Auch der Dachpfannenhersteller Braas aus Oberursel (Hessen) warnt ausdrücklich vor einer Hochdruckreinigung und Beschichtung. Denn oft entstünden durch eine unsachgemäße Ausführung Schäden und nachträgliche Kosten für den Hausbesitzer. Werde Schmutz mit hohem Druck zwischen die Pfannen gedrückt, könne das Dach Schaden nehmen und sogar undicht werden. Außerdem könnten Dachpfannen bei unsachgemäßer Begehung kaputt gehen. Eine vollständige Reinigung des Daches mit Hochdruck ist nach Angaben der Bremer Umweltberatung ohnehin nicht möglich, weil sich die Dachziegel überlappen. In diesem Bereich bleibe dadurch immer ein Schmutzrest. Nach der Reinigung erfolge eine Grundierung, damit die Acrylschicht haften könne. Den Grundierungen seien oft Algen- und Pilzgifte zugesetzt. Nach einer Untersuchung des Landesumweltamtes Nordrhein-Westfalen werden diese Biozide ausgewaschen und gelangten in die Umwelt. Im nächsten Schritt werde die Farbe aufgetragen. Ob neben den relativ unkritischen Acrylteilchen auch Konservierungsmittel oder schädliche Farbpigmente in den Farben enthalten seien, werde nicht auf jedem Etikett deklariert. Reinigung und Beschichtung werden oft von reisenden Betrieben als Haustürgeschäft angeboten. Manche stellten leichte Alterungsspuren an den Dächern übertrieben dar und empfählen einen Anstrich - angeblich zu einem besonders günstigen Preis, berichtet Reinhold-Postina. "Treten später Schäden durch die Beschichtung am Dach auf, sind solche reisenden Firmen aber oft nicht mehr auffindbar und können nicht haftbar gemacht werden", warnt Reinhold-Postina. "Fachbetriebe am Ort sind schon wegen der Nähe und der durchzusetzenden Gewährleistungsansprüche immer die bessere Wahl", rät die Architektin. Und noch ein Tipp: Die Handwerksleistungen können in der Steuererklärung als haushaltsnahe Dienstleistung geltend gemacht werden. Aber nur, wenn die Rechnung überwiesen worden sei.
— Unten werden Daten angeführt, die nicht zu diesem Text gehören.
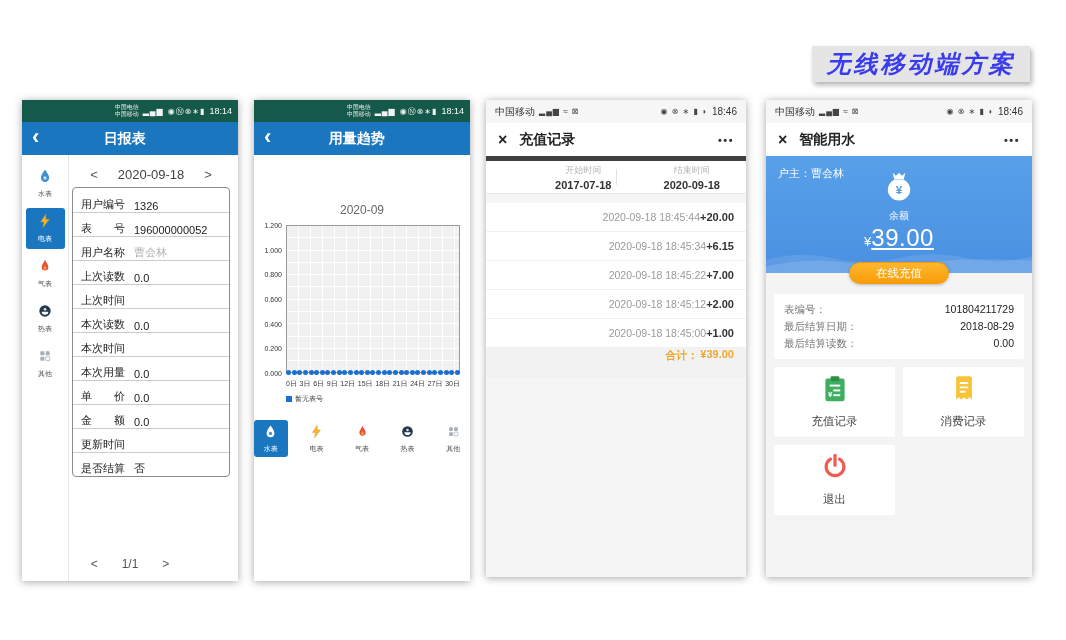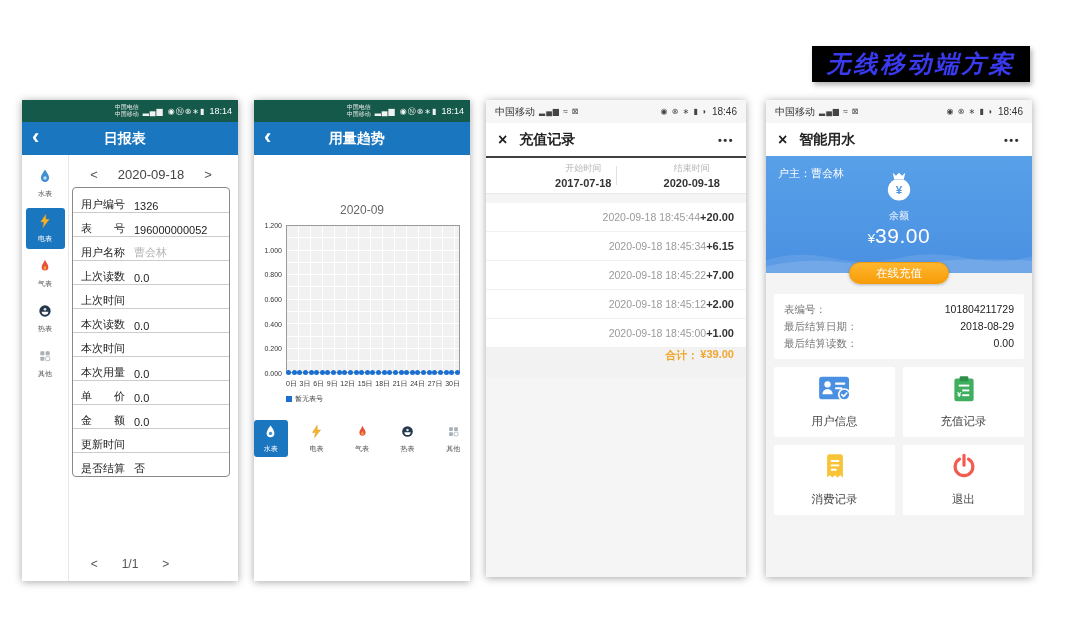--- a/index.html
+++ b/index.html
@@ -6,7 +6,7 @@
   html,body { width:1066px; height:640px; background:#ffffff; font-family:"Liberation Sans",sans-serif; position:relative; overflow:hidden; }
 
   
-  .slide-title { position:absolute; left:812px; top:46px; width:218px; height:36px; background:#000000;
+  .slide-title { position:absolute; left:812px; top:46px; width:218px; height:36px; background:#e5e5e5;
     display:flex; align-items:center; justify-content:center; box-shadow:2px 3px 5px rgba(0,0,0,.3); }
   .slide-title span { font-family:"DejaVu Serif",serif; font-style:italic; font-weight:bold; font-size:24px; color:#3a3af0; letter-spacing:3px; }
 

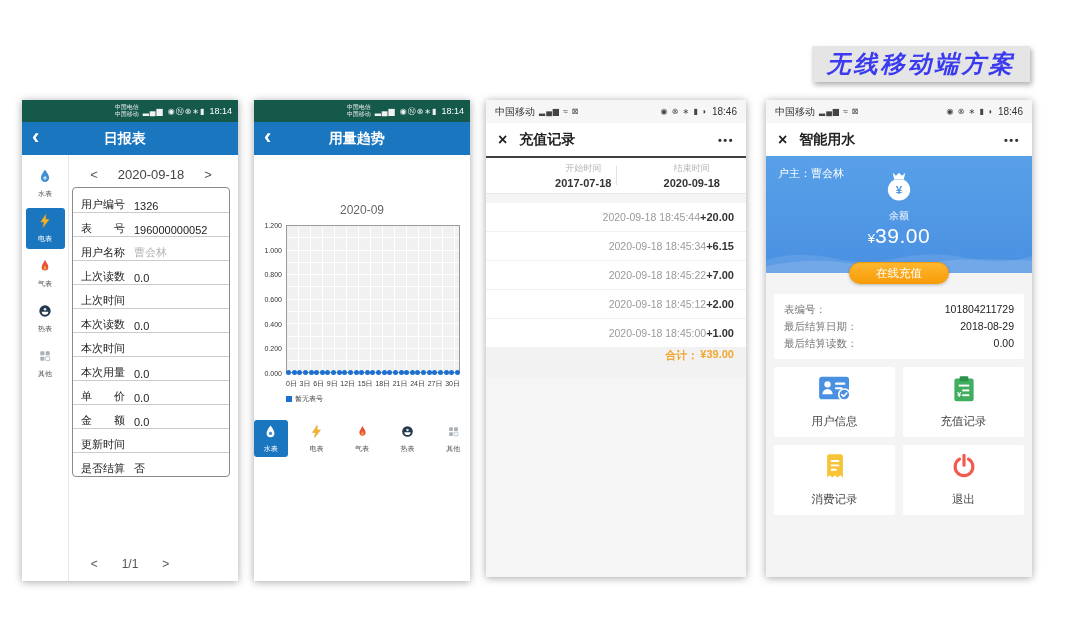--- a/index.html
+++ b/index.html
@@ -75,7 +75,7 @@
 
   
   #phone3 { background:#f5f5f5; }
-  .filter { height:38px; background:#fff; display:flex; border-top:2px solid #404040; border-bottom:1px solid #e9e9e9; position:relative; flex:none;padding-left:43px; }
+  .filter { height:38px; background:#fff; display:flex; border-top:5px solid #404040; border-bottom:1px solid #e9e9e9; position:relative; flex:none;padding-left:43px; }
   .filter .half { flex:1; display:flex; flex-direction:column; align-items:center; justify-content:center; gap:2px; }
   .filter .lab { font-size:9px; color:#b5b5b5; }
   .filter .val { font-size:11px; font-weight:bold; color:#333; }

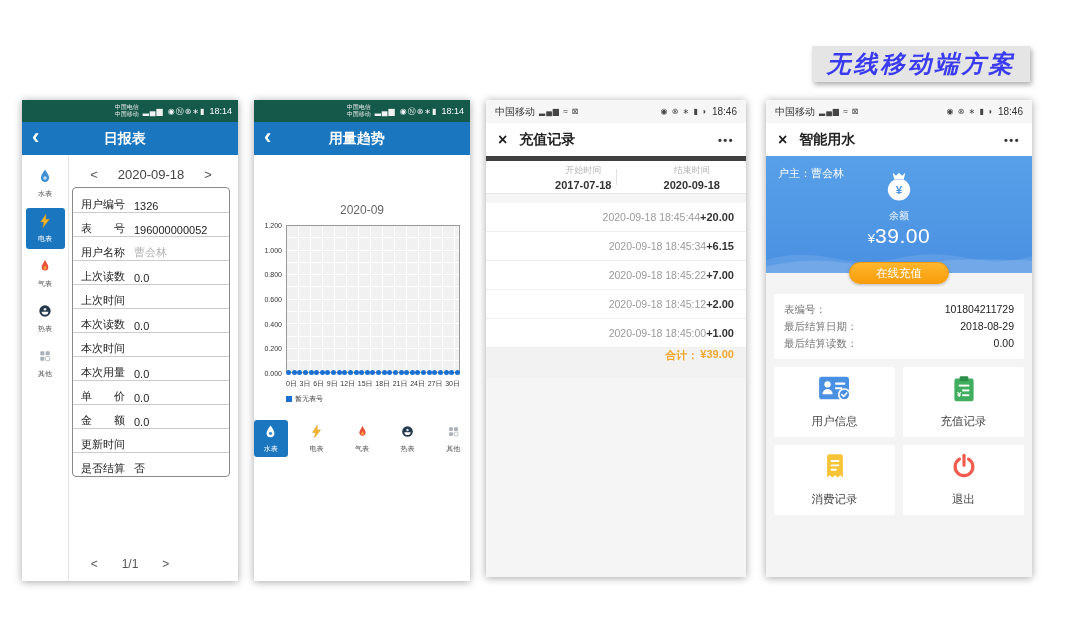--- a/index.html
+++ b/index.html
@@ -95,7 +95,7 @@
   .bal-label { font-size:10px; margin-top:1px; opacity:.95; }
   .bal-val { margin-top:1px; display:flex; align-items:baseline; }
   .bal-val .cur { font-size:13px; }
-  .bal-val .amt { font-size:21px; letter-spacing:.5px; }
+  .bal-val .amt { font-size:24px; letter-spacing:.5px;text-decoration:underline; }
   .waves { position:absolute; left:0; right:0; bottom:0; width:100%; height:28px; z-index:1; }
   .recharge { align-self:center; margin-top:-11px; z-index:3; width:100px; height:22px; border-radius:11px;
     background:linear-gradient(180deg,#fdb62e,#f89d0a); color:#fff; font-size:11.5px; display:flex; align-items:center; justify-content:center;

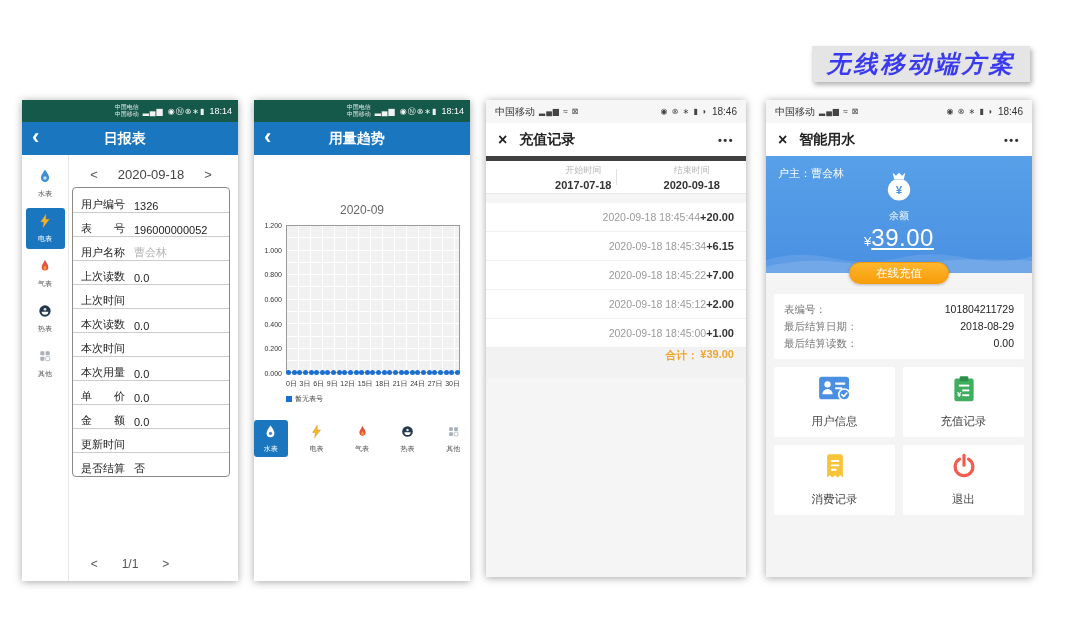--- a/index.html
+++ b/index.html
@@ -470,18 +470,6 @@
       </div>
     <div class="s4-grid" id="s4-grid">
         <div class="g-card">
-          <span class="g-icon"><svg width="34" height="28" viewBox="0 0 36 30">
-              <rect x="1" y="2" width="32" height="24" rx="3" fill="#4a90e2"></rect>
-              <circle cx="10" cy="10" r="3.4" fill="#fff"></circle>
-              <path d="M4.5 20.5a5.5 5.5 0 0 1 11 0Z" fill="#fff"></path>
-              <rect x="18" y="8" width="11" height="2.4" rx="1" fill="#fff"></rect>
-              <rect x="18" y="13" width="8" height="2.4" rx="1" fill="#fff"></rect>
-              <circle cx="28" cy="21" r="6" fill="#4a90e2" stroke="#fff" stroke-width="1.8"></circle>
-              <path d="M25.3 21l2 2 3.3-3.7" stroke="#fff" stroke-width="1.8" fill="none" stroke-linecap="round" stroke-linejoin="round"></path>
-            </svg></span>
-          <span class="lbl">用户信息</span>
-        </div>
-        <div class="g-card">
           <span class="g-icon"><svg width="28" height="28" viewBox="0 0 30 32">
               <rect x="4" y="4" width="22" height="26" rx="2.5" fill="#3fae5e"></rect>
               <rect x="10" y="1.5" width="10" height="5.5" rx="1.5" fill="#2e8f4a"></rect>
Die von reisenden Handwerkern oft verlangte Barzahlung werde vom Finanzamt dagegen nicht anerkannt.

Statt einer Reinigung und einer neuen Beschichtung kann im Einzelfall eine Dachdeckung die bessere Lösung sein. Hausbesitzer sollten sich dafür von mehreren Dachdeckermeisterbetrieben beraten lassen, rät Reinhold-Postina. Und: "Viel wichtiger als eine Reinigung ist die Reparatur von Schäden, die im Herbst und Winter entstanden sind", fügt Rühle hinzu. Denn Dächer seien immer wieder heftigen Natureinflüssen wie Starkregen, Hagel oder Stürmen ausgesetzt.